Henry is dead.
He left a note. “I can’t stand it any longer.”
Henry called 999, told them what he was doing, apologised, rang off, and kicked away the chair.
He was dead by the time they found his number and location and reached his house.
I actually heard the siren passing through the village, then fading out along the lanes.
He was hanging from a rafter in his workshop. BBC Radio 3 was playing, quietly.
Some would say Henry died of outrage and despair. But I hear him saying: “I’m spending too much things fretting over things I can do nothing about. It’s getting me down.”
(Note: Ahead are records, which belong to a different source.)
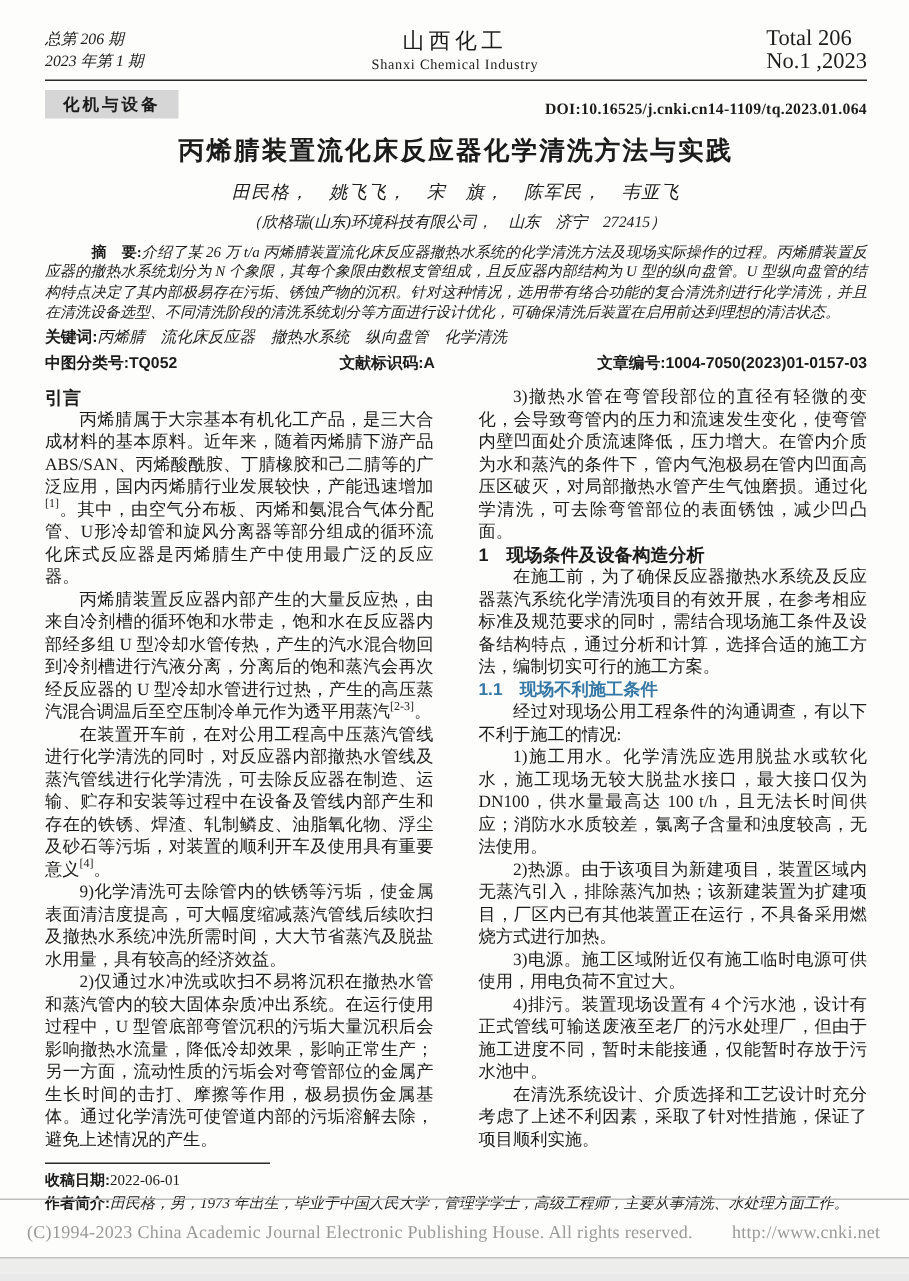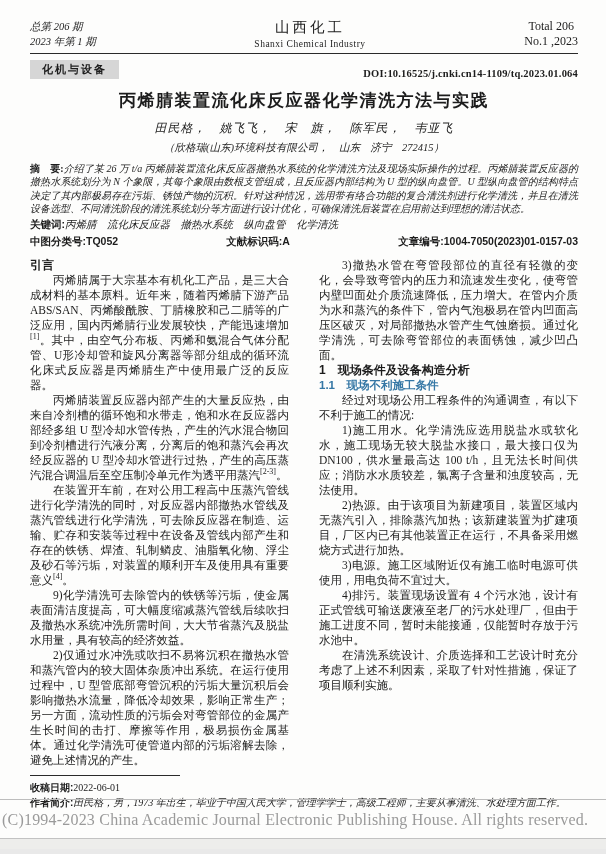--- a/index.html
+++ b/index.html
@@ -30,7 +30,7 @@
   .mh-center{text-align:center;}
   .mh-journal-cn{font-size:14.5px;letter-spacing:3px;}
   .mh-journal-en{font-size:9.5px;letter-spacing:.5px;margin-top:2px;}
-  .mh-right{font-size:12px;line-height:15px;text-align:center;white-space:nowrap;}
+  .mh-right{font-size:15px;line-height:15px;text-align:left;white-space:nowrap;}
   
   .badge-row{display:flex;justify-content:space-between;align-items:center;margin-top:5px;}
   .badge{

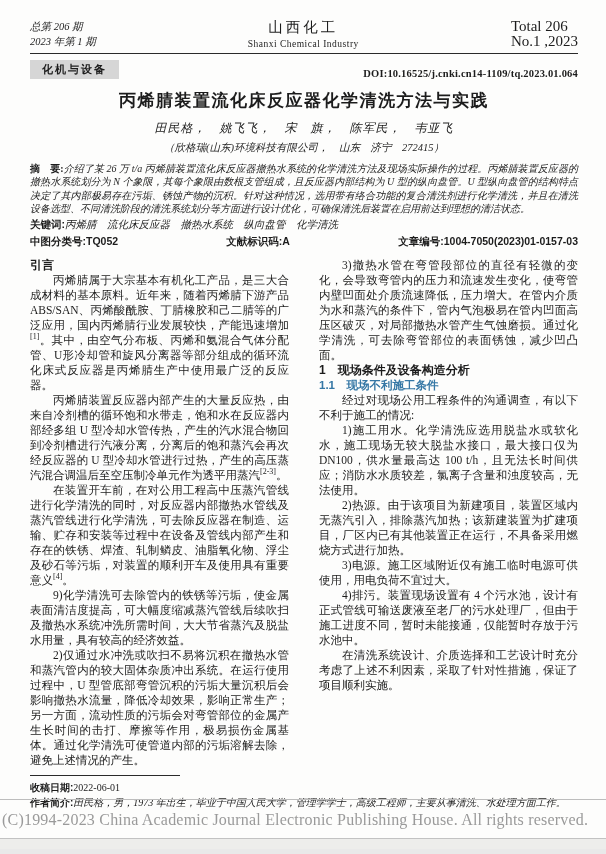--- a/index.html
+++ b/index.html
@@ -50,7 +50,7 @@
   .affiliation{text-align:center;margin-top:4px;font-size:10.5px;font-style:italic;}
   
   .abstract{margin-top:7px;font-size:10px;line-height:13.4px;text-align:justify;font-style:italic;}
-  .abstract .lab{font-style:normal;font-family:Liberation Serif, serif;font-weight:bold;}
+  .abstract .lab{font-style:normal;font-family:Liberation Serif, serif;font-weight:bold;margin-left:31px;}
   .kw-line{margin-top:2px;font-size:10.5px;font-style:italic;}
   .kw-line .lab{font-style:normal;font-family:"Liberation Sans","DejaVu Sans",sans-serif;font-weight:bold;}
   .clc-row{

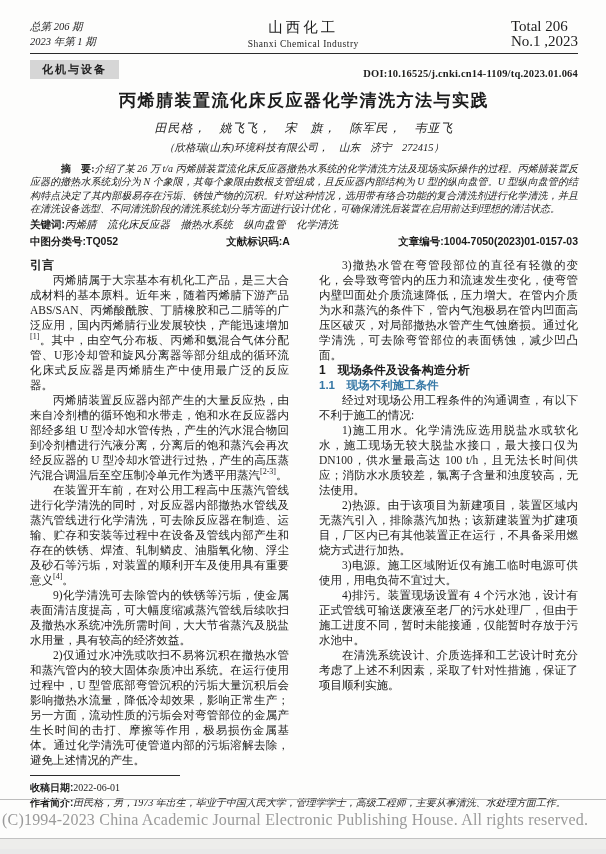--- a/index.html
+++ b/index.html
@@ -140,6 +140,7 @@
     <div class="col">
       <p class="par">3)撤热水管在弯管段部位的直径有轻微的变化，会导致弯管内的压力和流速发生变化，使弯管内壁凹面处介质流速降低，压力增大。在管内介质为水和蒸汽的条件下，管内气泡极易在管内凹面高压区破灭，对局部撤热水管产生气蚀磨损。通过化学清洗，可去除弯管部位的表面锈蚀，减少凹凸面。</p>
       <div class="bh1">1　现场条件及设备构造分析</div>
+      <p class="par">在施工前，为了确保反应器撤热水系统及反应器蒸汽系统化学清洗项目的有效开展，在参考相应标准及规范要求的同时，需结合现场施工条件及设备结构特点，通过分析和计算，选择合适的施工方法，编制切实可行的施工方案。</p>
       <div class="bh2">1.1　现场不利施工条件</div>
       <p class="par">经过对现场公用工程条件的沟通调查，有以下不利于施工的情况:</p>
       <p class="par">1)施工用水。化学清洗应选用脱盐水或软化水，施工现场无较大脱盐水接口，最大接口仅为 DN100，供水量最高达 100 t/h，且无法长时间供应；消防水水质较差，氯离子含量和浊度较高，无法使用。</p>

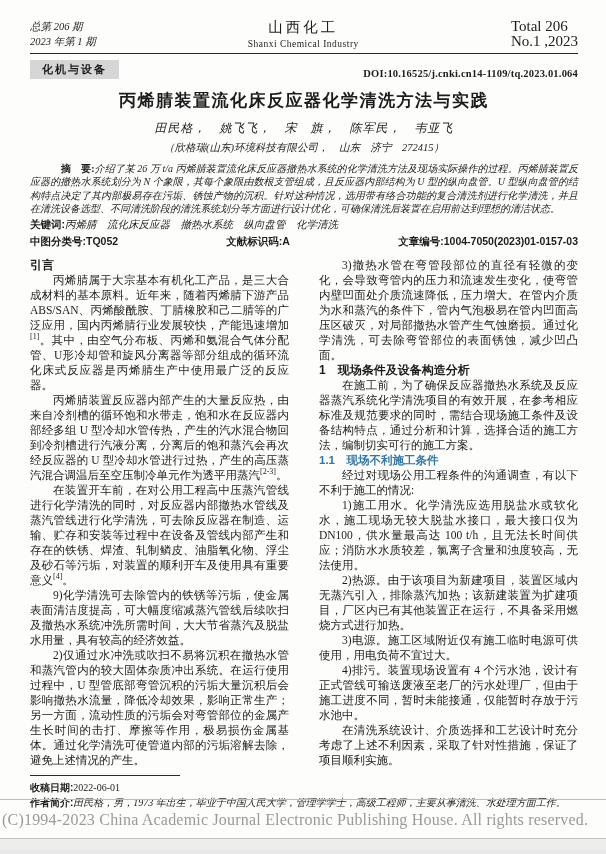--- a/index.html
+++ b/index.html
@@ -80,8 +80,8 @@
   
   .page-edge{position:absolute;left:0;right:0;top:799px;border-top:1px solid #bdbdbd;}
   .copyright{
-    position:absolute;left:2px;bottom:20px;right:10px;
-    color:var(--faint);font-size:16px;letter-spacing:.2px;white-space:nowrap;
+    position:absolute;left:18px;bottom:20px;right:10px;
+    color:var(--faint);font-size:12px;letter-spacing:.2px;white-space:nowrap;
   }
   .copyright .url{margin-left:26px;}
   .bottom-strip{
And feeling no need to offer any further explanation
He’d already told me: “We should be free to exit when we like. I wish there was a more convenient way to do it.”
On November 17th, a week after his death, I got mail which must have been timed to Send after he was dead. It said: “ Please dispose of my books. Keep what you want.”
(He’d put something in his will apparently because his sole heir, a niece in her sixties, who looked just like Angela Lansbury, called round and said: “I gather you are the keeper of the books.”)
Evelyn and Henry are (were) quite similar people. Furiously impatient with the pettiness and provincialism of domestic politics.
Both saw the rise of Islamism as a kind of atavistic revenge on the vacuum of Western policy.
Both acknowledge that investing in the good governance of failed states is a massive project. Both accept that may well have to be preceded by military action.
Both believe that the twenty-five years since the fall of the Berlin wall have been a wasted time, a time of deep moral failure.
I admired Henry and admire Evelyn more than anyone else I know.